--- What the task requires ---
Exclude all pictures, and reproduce exactly the lines from the one containing "height: 22px ->" through the end of the records, with nothing else added.

--- Information supplied ---
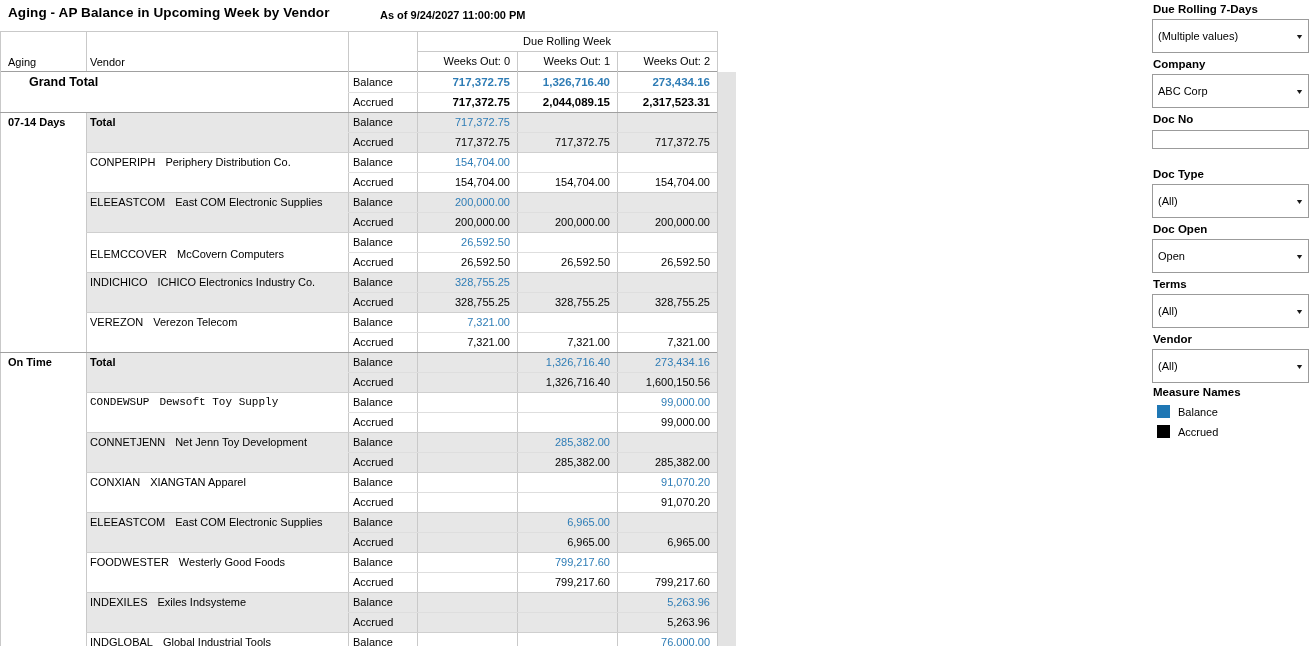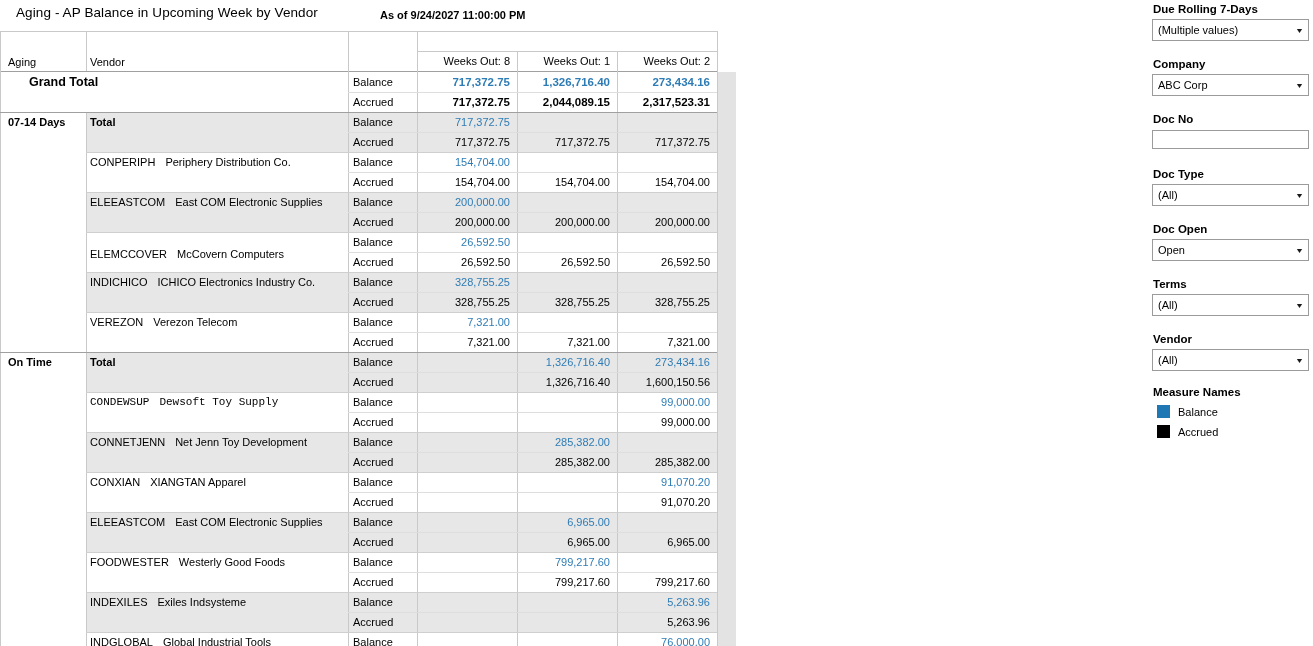"Aging - AP Balance in" #page-title { font-weight: normal -> bold; margin-left: 8px -> none }
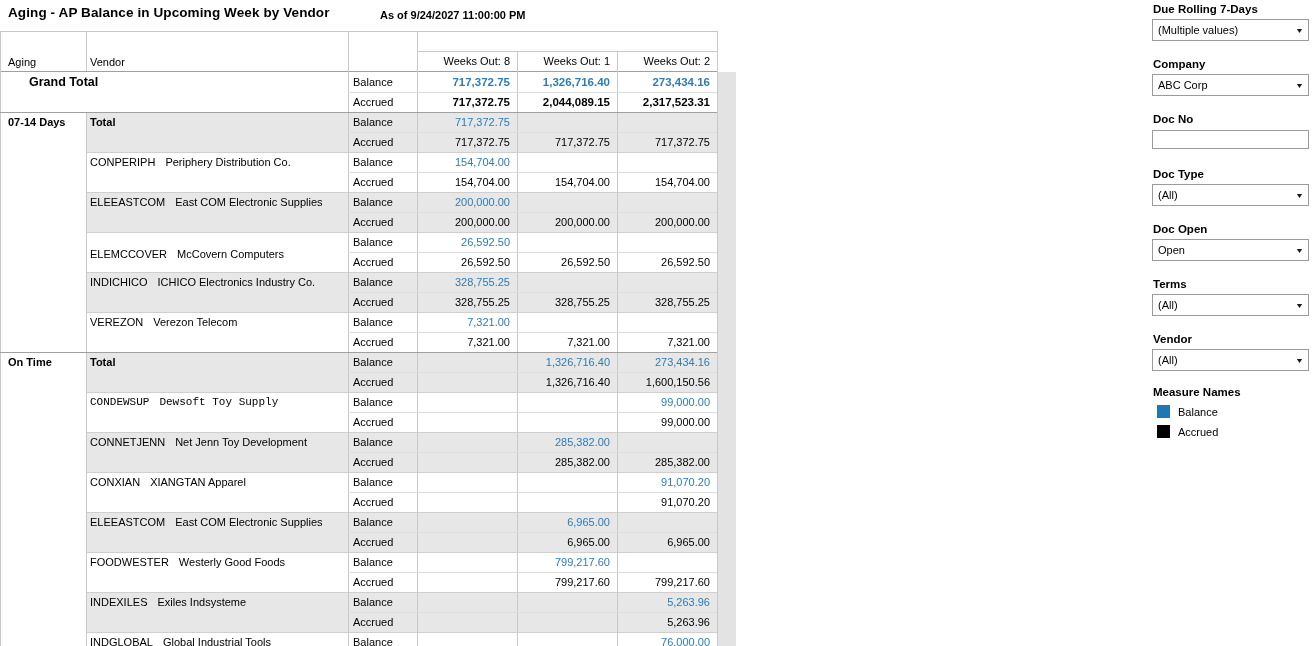"Due Rolling Week" div.hcell { html: none -> <div>Due Rolling Week</div> }
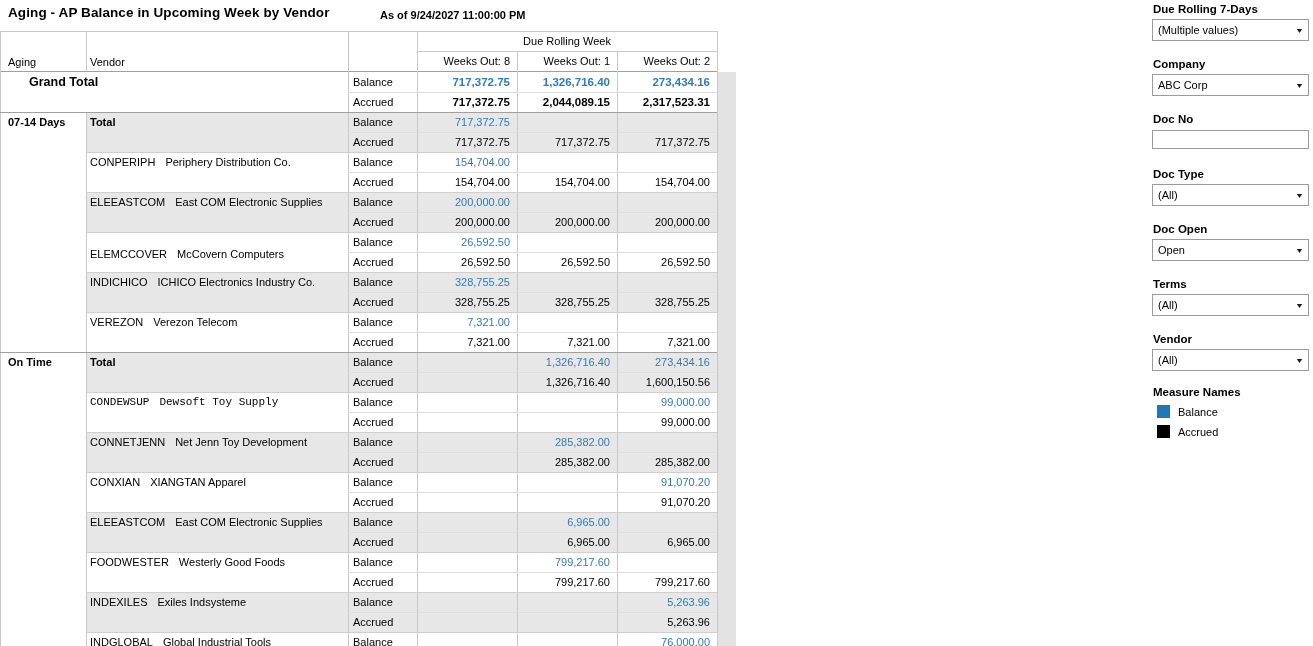"(Multiple values)" .fbox { height: 22px -> 34px }
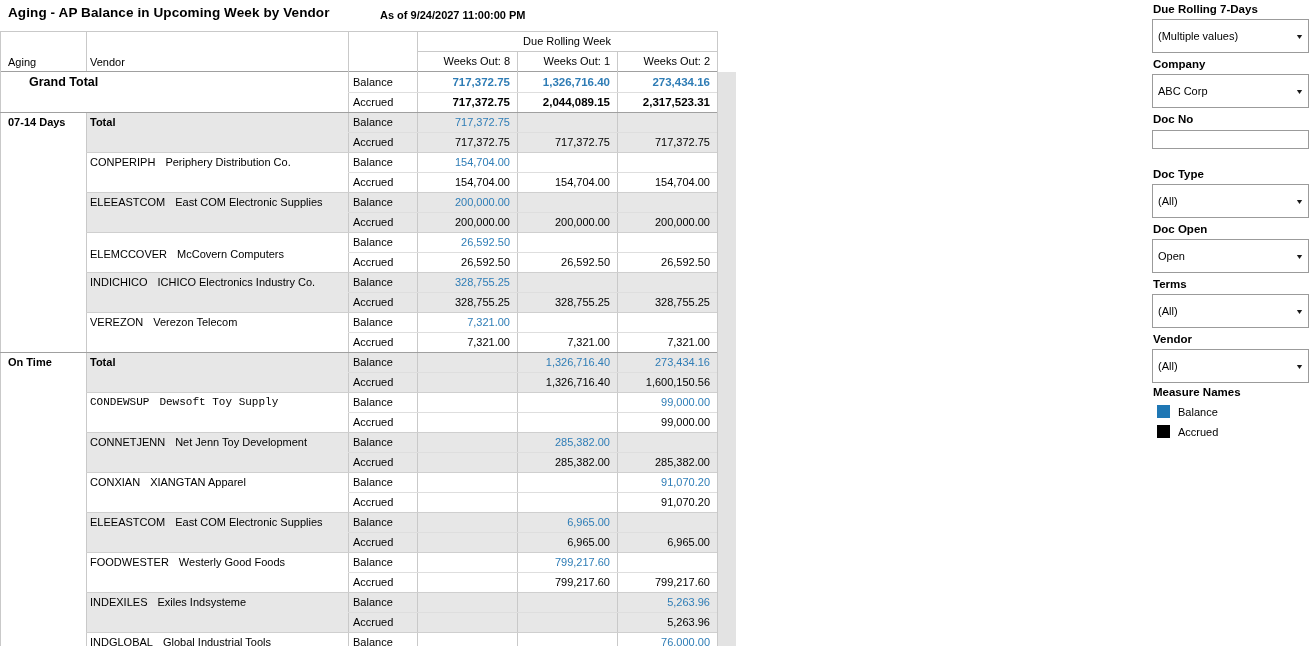"Weeks Out: 8" div.hcell { text: 8 -> 0 }
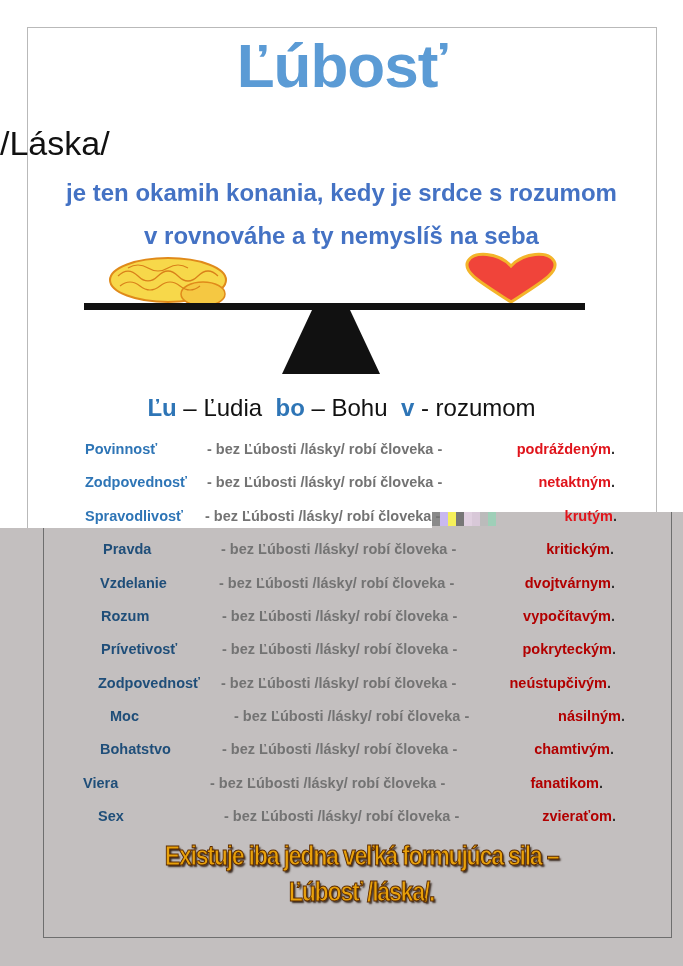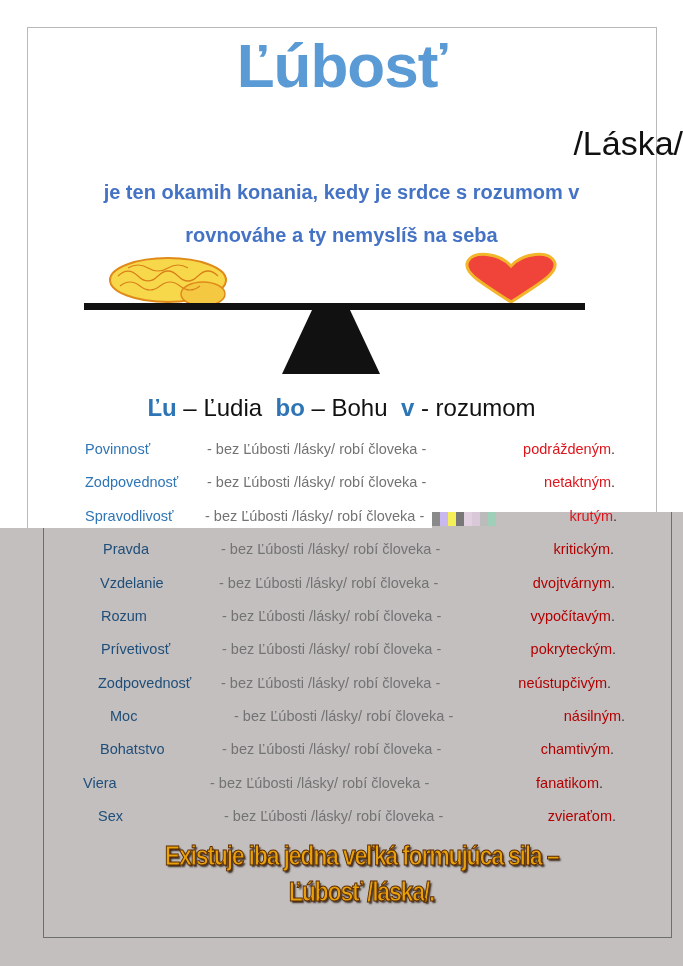"/Láska/" .subtitle { text-align: right -> left }
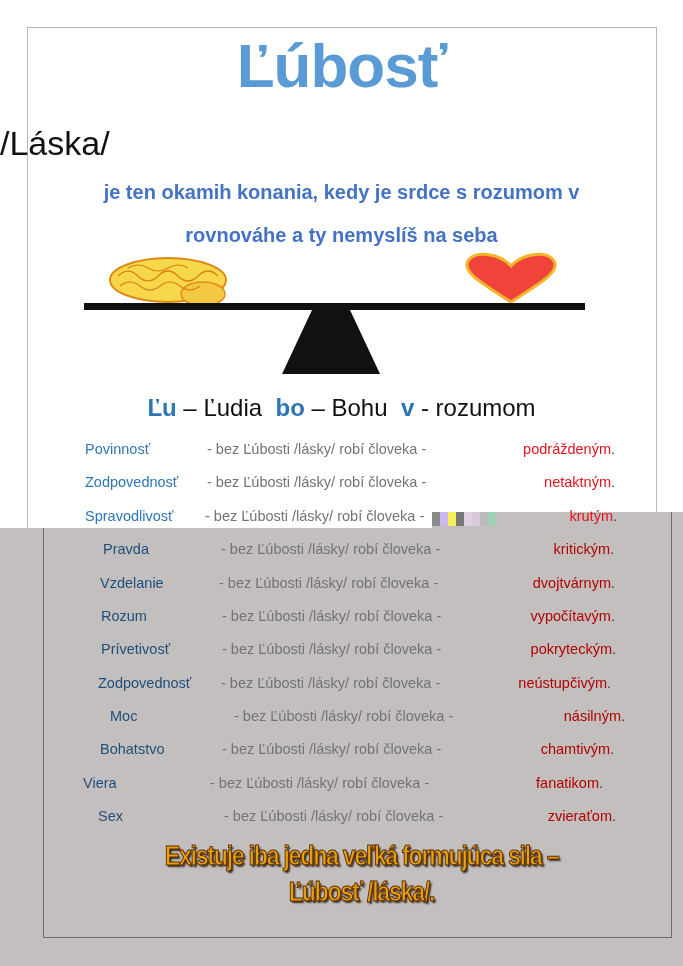"je ten okamih konania, kedy" .definition { font-size: 20px -> 24px }
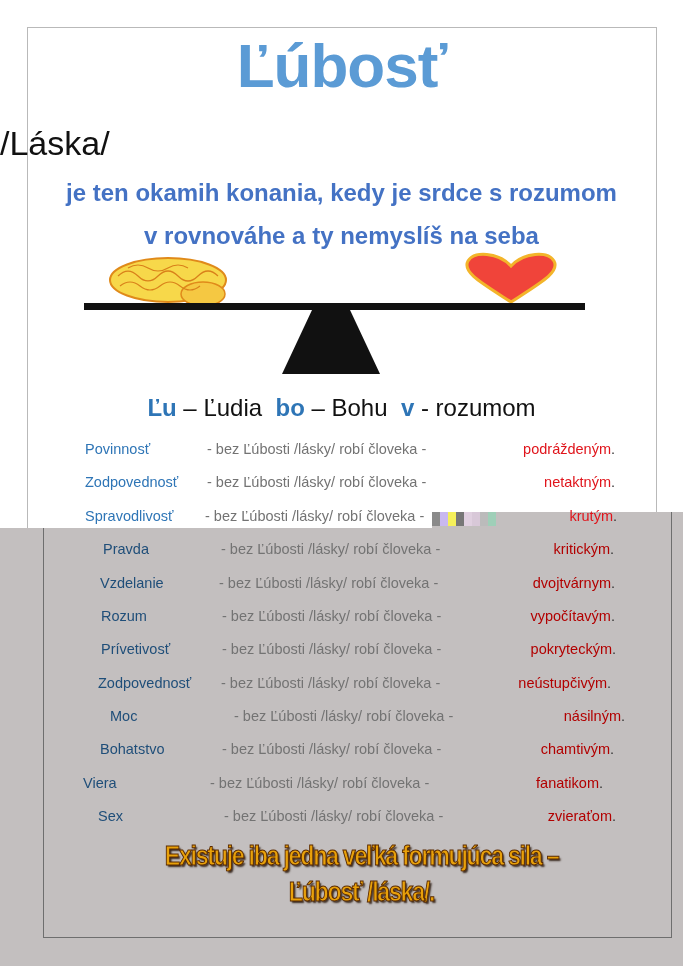"Povinnosť" .row { font-weight: normal -> bold }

--- Result below ---
"(Multiple values)" .fbox { height: 22px -> 34px }
"Weeks Out: 8" div.hcell { text: 8 -> 0 }
"/Láska/" .subtitle { text-align: right -> left }
"je ten okamih konania, kedy" .definition { font-size: 20px -> 24px }
"Povinnosť" .row { font-weight: normal -> bold }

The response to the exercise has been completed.